Many eyebrows were raised this week when (naturally un-named) “senior Tory officials” told The Times (£) that the latest NHS reforms were a “huge strategic error” that George Osborne “kicks himself” for not stopping.
This is not because anyone connected with the NHS thinks that the reforms were anything other than a “huge strategic error.”
Instead, it’s because it’s hard to imagine how Osborne could have missed the massive opposition to the pointless, expensive and distracting reorganisation of the NHS imposed by former health secretary Andrew Lansley; or to the privatising thrust of parts of his ‘Liberating the NHS’ white paper.
Unison threatened legal action, on the grounds that the then-chief executive of the NHS, Sir David Nicholson, had pre-empted the legislation required to enact the reforms, by telling managers to start implementing them immediately.
Then, over the next few months, all of the Royal Medical Colleges came out against the Health and Social Care Bill, forcing the government into an unprecedented “pause” in the passage of the legislation.
Ministers had to find a tame clinician, Professor Steve Field, to run a “future forum” to come up with a few, cosmetic changes to get the bill through; with Dame Shirley Williams whiffing on her earlier opposition and bringing the Lib Dems into line.
It’s not clear whether The Times remembered this history when it allowed a (naturally un-named) “senior official” to say Osborne “had the opportunity [to stop the changes] and didn’t take it”; since it’s clear that he had any number of opportunities, and didn’t take any of them.

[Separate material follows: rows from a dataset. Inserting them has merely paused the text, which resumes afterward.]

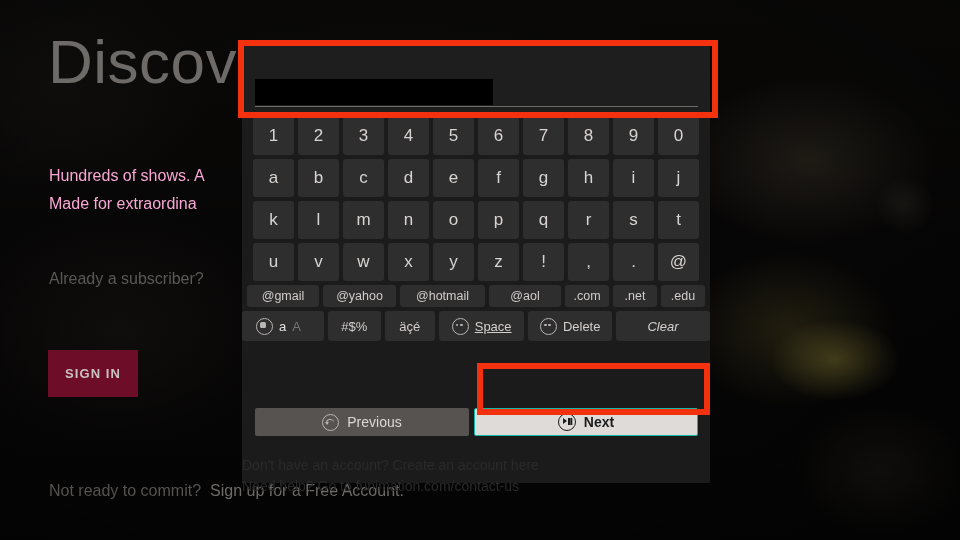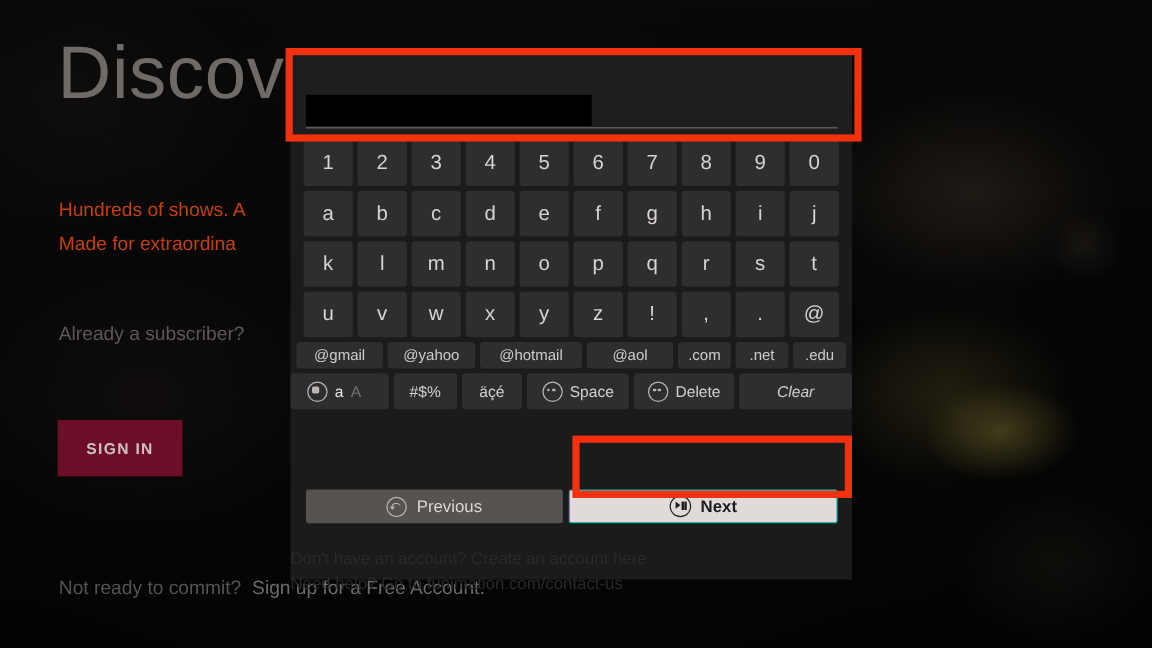"Hundreds of shows. A" .hero-sub { color: #c2410c -> #f9a8d4 }
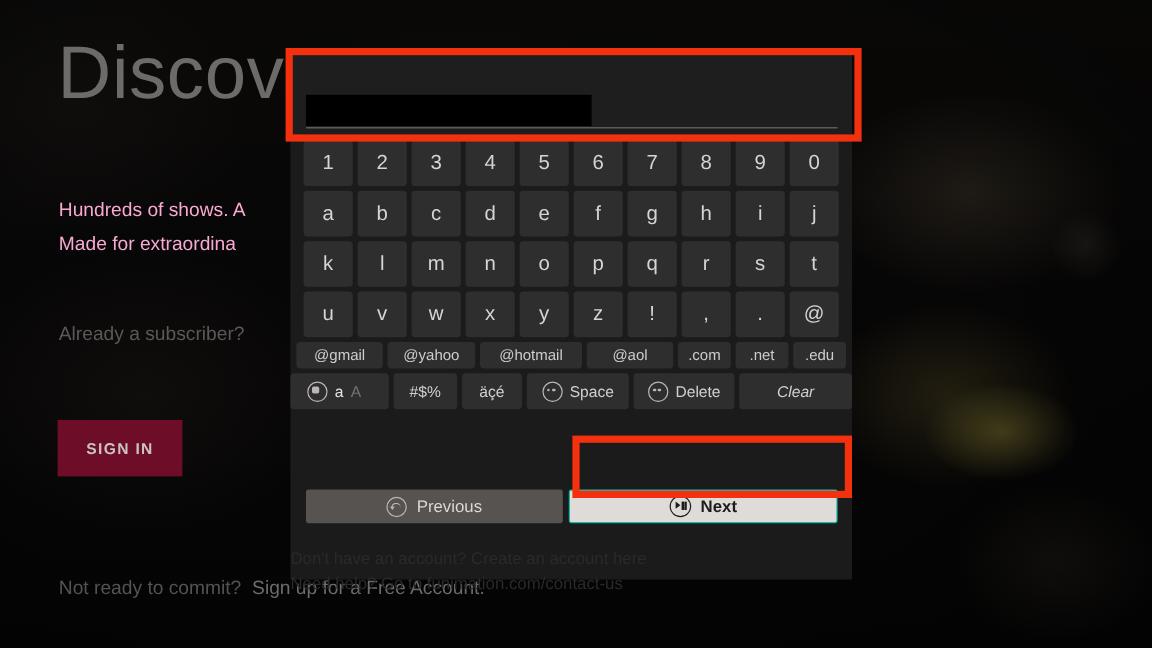"Space" .key.fn-space { text-decoration: none -> underline }
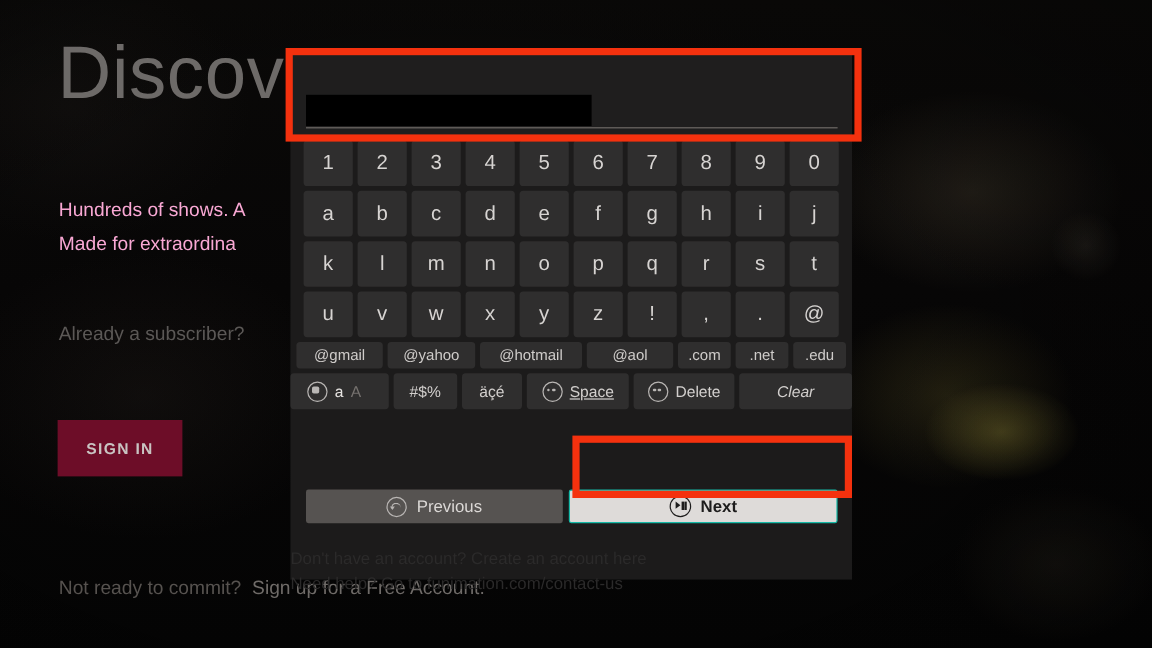"SIGN IN" .signin-btn { width: 104px -> 90px }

But one way and another, the paper doesn’t seem to have asked the next, obvious question, which is: “Why not?” Or, perhaps, it was happy to take the offered line, which was that it was all Lansley’s fault. Which won’t really do.
A (naturally un-named) “insider” told The Times that his plans were “unintelligible gobbledegook”, which is on the harsh side of true.

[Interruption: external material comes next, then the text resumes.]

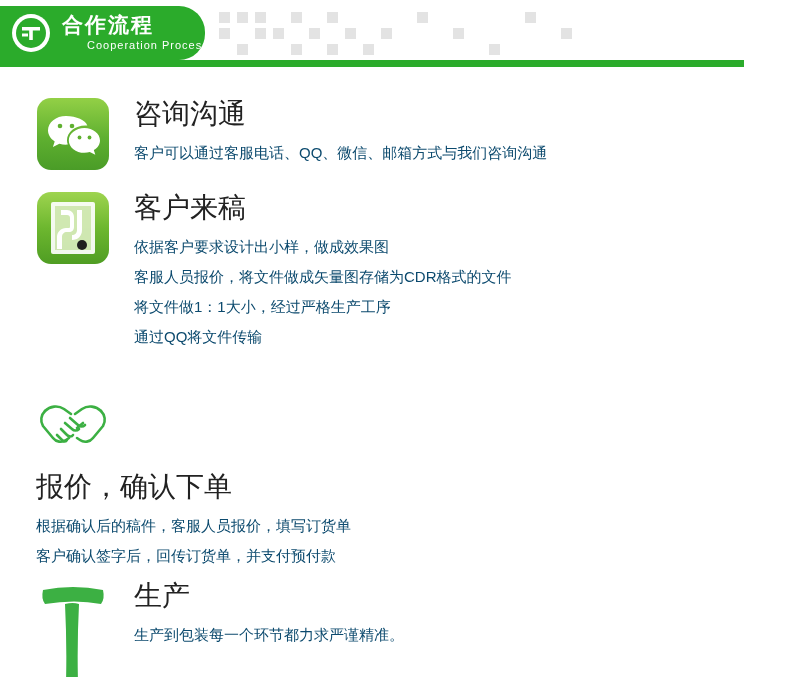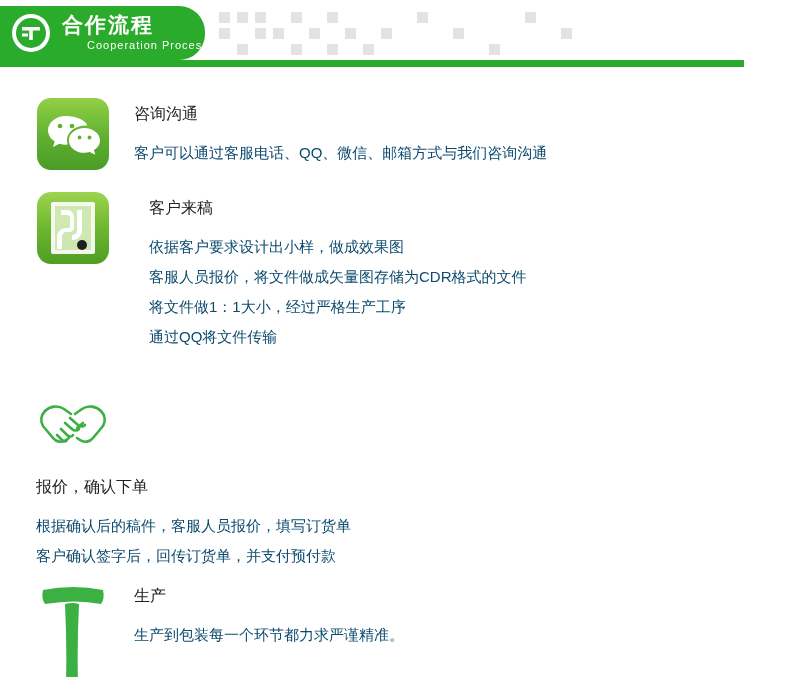"咨询沟通" .row-title { font-size: 16px -> 28px }
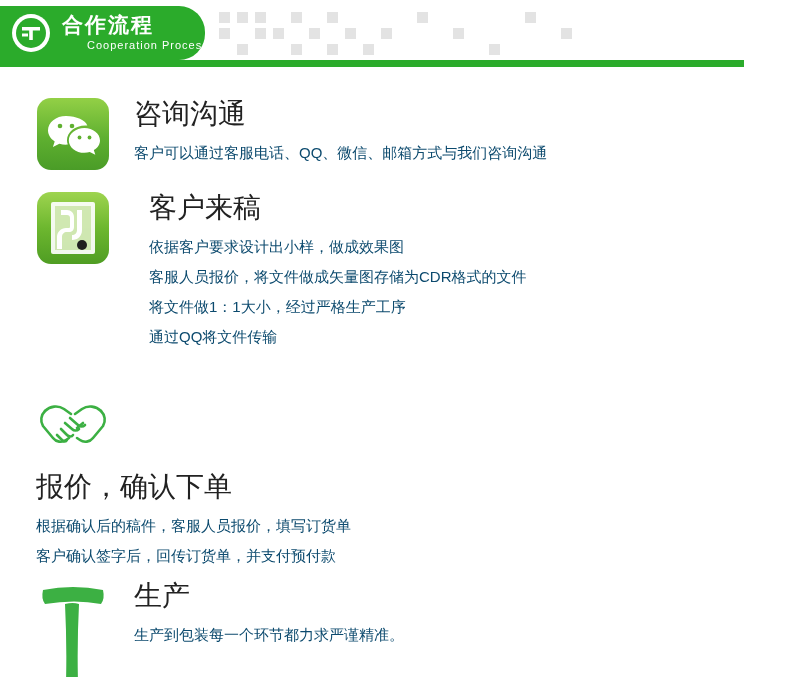"客户来稿" .row-2 { gap: 15px -> none }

In a feature for eHealth Insider at the time, I described ‘Liberating the NHS’ as “flimsy, rushed, and lacking in clarity”; the product of Lansley putting together plans to address a number of specific policy issues that had come up over his six years as shadow health secretary, that failed to form a coherent whole.

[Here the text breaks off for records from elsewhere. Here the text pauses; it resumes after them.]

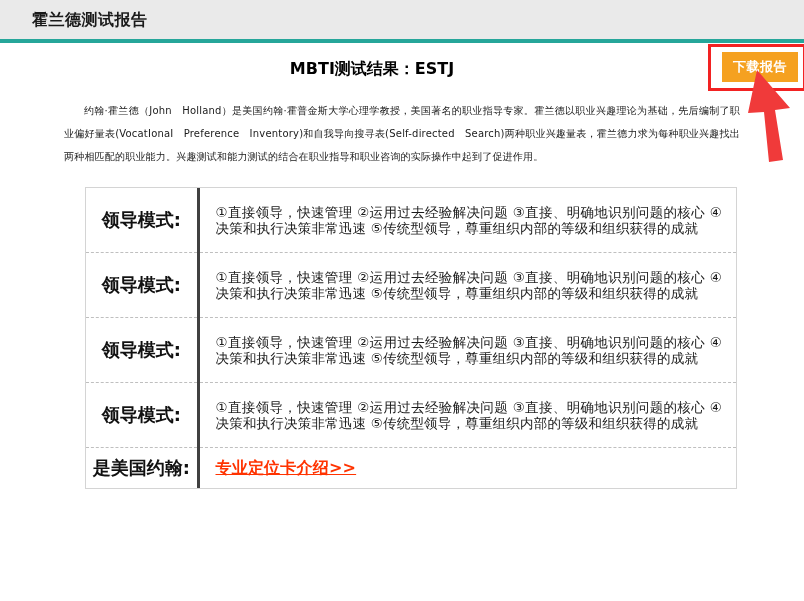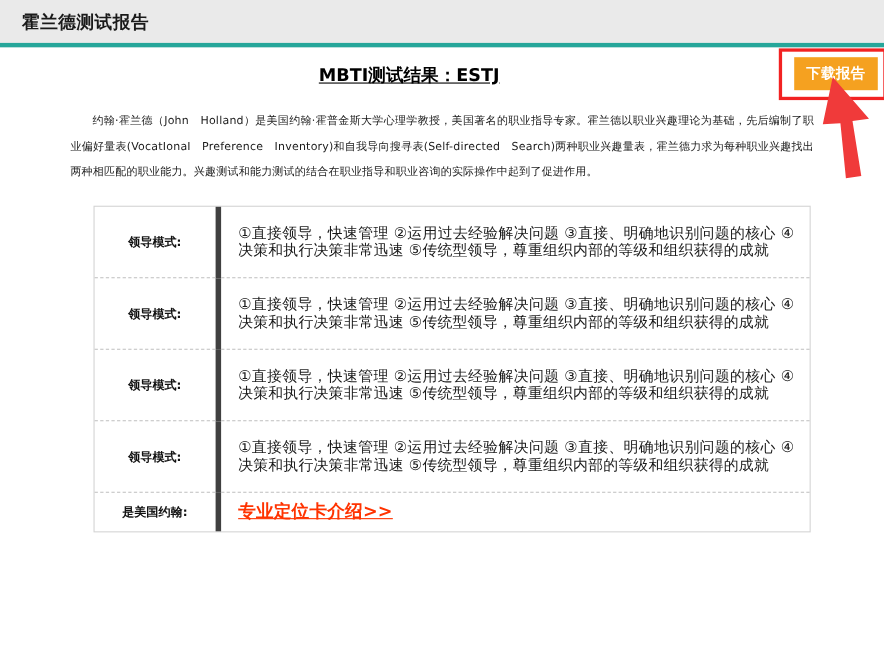"霍兰德测试报告" .page-header { padding-left: 20px -> 32px }
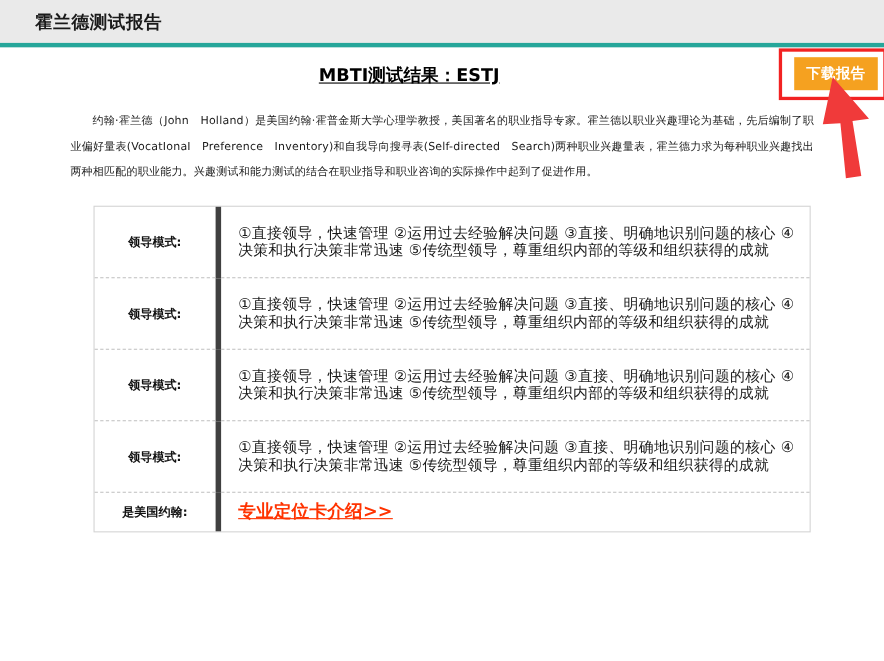"MBTI测试结果：ESTJ" .result-title { text-decoration: underline -> none }
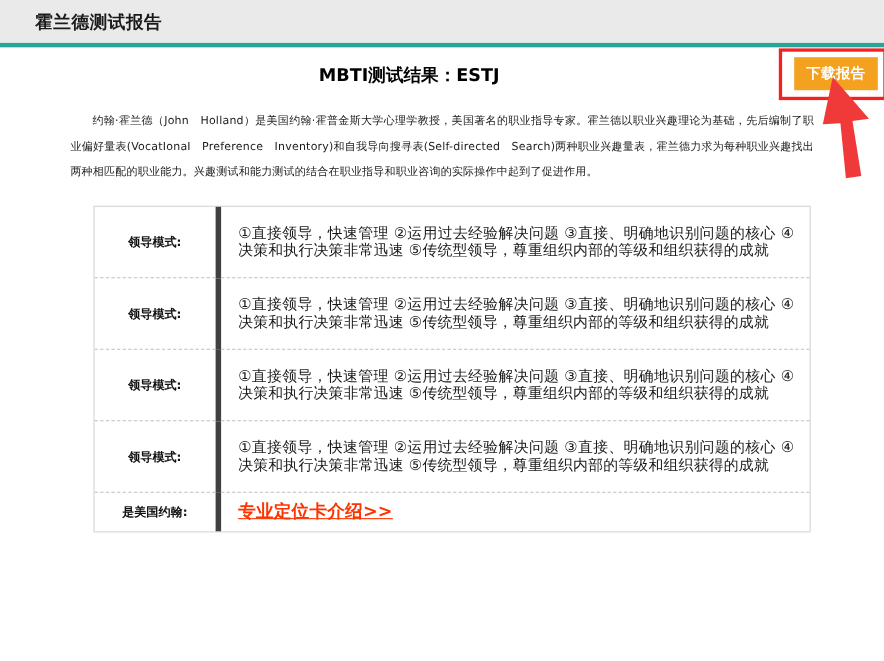"领导模式:" .cell-label { border-right: 5px solid #404040 -> 3px solid #404040; font-size: 11px -> 18px }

Yet white papers didn’t use to be like this. Legislation used to start with a green paper; that went into options and had specific points for consultation. Then it became a white paper; or detailed set of proposals for Parliament. Then it became a bill; that ordered specific changes.
New Labour started the trend for skipping the green paper stage and moving straight to a ‘command paper’ that hovered between the green and white stages; and that, increasingly, came to include more pretty pictures than specific points for debate or legal input.
The Coalition has continued this. If future governments really wanted to avoid debacles like the NHS reforms, they might go back to following the old legislative pattern; but this seems unlikely.
Meantime, a (naturally un-named) “No 10 advisor” told The Times that Lansley had told Downing Street his “grand plans had the backing of the medical establishment and we trusted him.”
It is certainly the case that, when Lansley issued his plans, it became popular to say that the reason he wanted to dismantle the entire NHS commissioning structure and hand it over to GPs was that his wife was a GP.
It’s also true that some GPs liked the press’ interpretation of this – that they’d be the ones in charge of most of the NHS budget. However, that only lasted until they realised that what they were being offered was the chance to head up a commissioning organisation.
And that commissioning meant trying to prop up stressed hospital services while looking for cheaper ways to care for an aging population; and not buying new kit for their practices.
The initial enthusiasm probably delayed the BMA’s opposition to the bill. However, GPs are hardly “the medical establishment.”, and even if they were, “the medical establishment” is not the only player with a stake in the effective functioning of the health service.
Osborne and the rest of the government failed to listen to any of the many experts who told it the plans were misguided: either because they dislike experts; or because they found it easy to dismiss their objections as ideological, being deeply ideological themselves; or they really don’t care about the impact of what they are up to, unless it becomes a PR and media headache.
If future governments really wanted to avoid debacles like the NHS reforms, then they’d not only go back to running a proper legislative process, but engage with critics during its consultation phases; but this seems so unlikely that it’s only worth mentioning how unlikely it is to point out the degree to which we no longer expect good, non-PR focused government.
So, The Times article was funny; in that it raised a hollow laugh. It was probably a success; in that it allowed Osborne to get out ahead of the blame that will be heaped on the Tories if the NHS faces a financial meltdown, which looks increasingly likely before the next general election. But it ducked the failure of government that the NHS reforms represent.
On a final note, a (naturally un-named) “cabinet minister” also told The Times: “We’ve made three mistakes that I regret. The first is restructuring the NHS. The rest are minor.” Which makes you wonder what those minor mistakes are. The entire conduct of economic policy? The welfare reforms?